La Commissione permanente della Chiesa evangelica spagnola (denominazione protestante che riunisce metodisti, luterani, presbiteriani e congregazionalisti di Spagna) ha pubblicato sul suo sito un comunicato in cui prende posizione a fianco del popolo catalano.
Nel comunicato si invoca, in generale, una risoluzione che tenga conto delle istanze di libertà, per la riconciliazione fra le parti e il dialogo.
L’Agenzia Stampa Nev riporta la notizia in questo articolo.
Riportiamo anche la riflessione della pastora Marta López Ballalta, Vice-Presidenta de la Iglesia Evangélica Española (IEE), che abbiamo contattato per Voce delle Chiese:
La posizione delle nostre chiese protestanti non è affatto politica, non può esserlo, perché all’interno delle nostre comunità ci sono opinioni, ideologie diverse e, soprattutto, la libertà di ognuno di esercitare le tue opzioni.
Di fronte alla sentenza emessa dalla Corte Suprema ci invade però una forte preoccupazione.
Sebbene la sentenza sottolinei che non è stato possibile dimostrare la violenza negli atti processati (vedasi la manifestazione del 20 settembre e il voto del referendum del 10 ottobre), la resistenza pacifica che è stata esercitata ha impedito alle forze dell’ordine di svolgere il proprio lavoro, e quindi, essendo non-violenta, di tratta di sedizione e non di ribellione.
Ciò suppone un attacco diretto ai diritti fondamentali, non solo dei catalani, ma di tutti i cittadini che vivono secondo la legge che ha creato questa giurisprudenza.
Ed è qui che si esprime la nostra forte preoccupazione, per una “lesione” dei diritti fondamentali dei cittadini. Il diritto alla manifestazione e all’assemblea, i diritti umani che abbiamo concesso come quadro di vita, sono in pericolo.
Se parliamo della sentenza specifica e delle sue conseguenze nel quadro della vita in Catalogna, posso dire che una stragrande maggioranza, sebbene non tutte le persone protestanti, non capiscono perché sono state emesse pene così severe (solo un confronto, per omicidio in Spagna la legge impone una pena da 10 a 15 anni di carcere, nel caso di Oriol Junqueras, vice presidente del governo catalano, sono stati 13 anni di punizione, senza l’apice di violenza).
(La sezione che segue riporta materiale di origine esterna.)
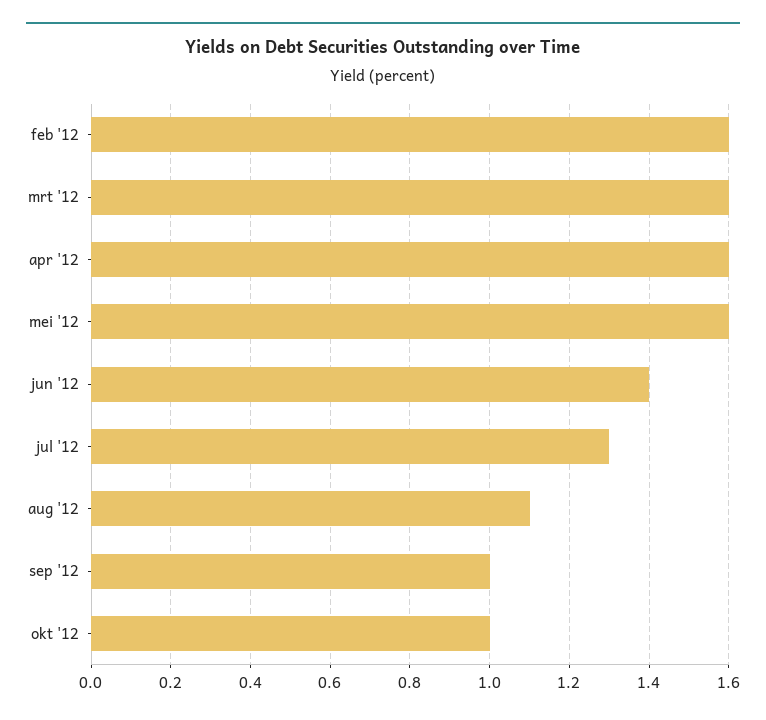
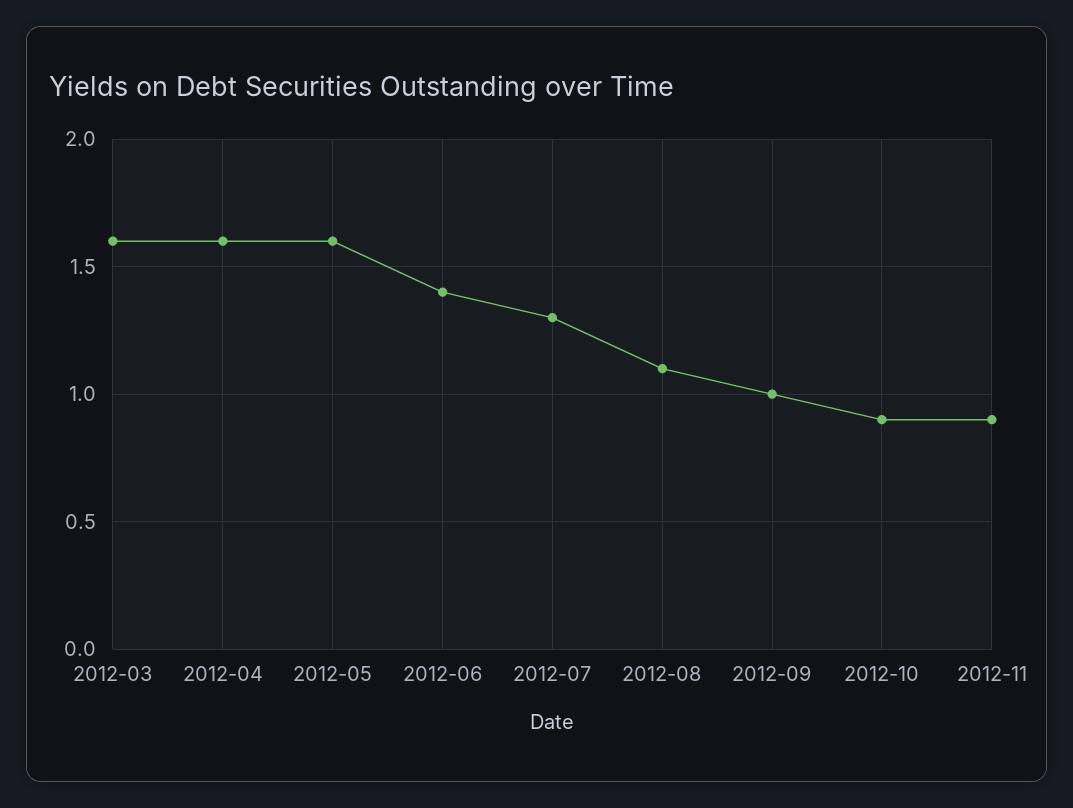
feb '12: 1.6 -> none
okt '12: 1 -> 0.9
2012-11: none -> 0.9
Il problema sta nell’aver giudicato un problema che era ed è politico, e ciò di cui ora siamo preoccupati è che non sembra che il dialogo possa essere instaurato (non dico ripristinato perché credo che non ci sia stato).
Nel quadro giuridico della legge spagnola ci sarebbero state opzioni e possibilità di rispondere alle richieste del popolo catalano, se ci fosse stata l’intenzione politica di farlo, ma questa porta è stata chiusa fin dall’inizio.
È necessario che, da entrambe le parti, si trovi un quadro per avviare un nuovo processo di riconciliazione e ascolto, senza questo vedo molto improbabile che possiamo risolvere la situazione, ma oggi sembra che l’unica risposta della Spagna sia la durezza Polizia e mano giudiziaria.
Come chiese protestanti, la nostra lotta deve essere quella di costruire nuovamente ponti, costruire spazi di incontro e guardare il mondo dalla prospettiva dell’esempio di Gesù, che non era conformista all’ingiustizia, che non ha smesso di affrontare gli abusi, ma che non ha mai abbandonato l’opportunità di parlare e spiegare dall’amore del Padre.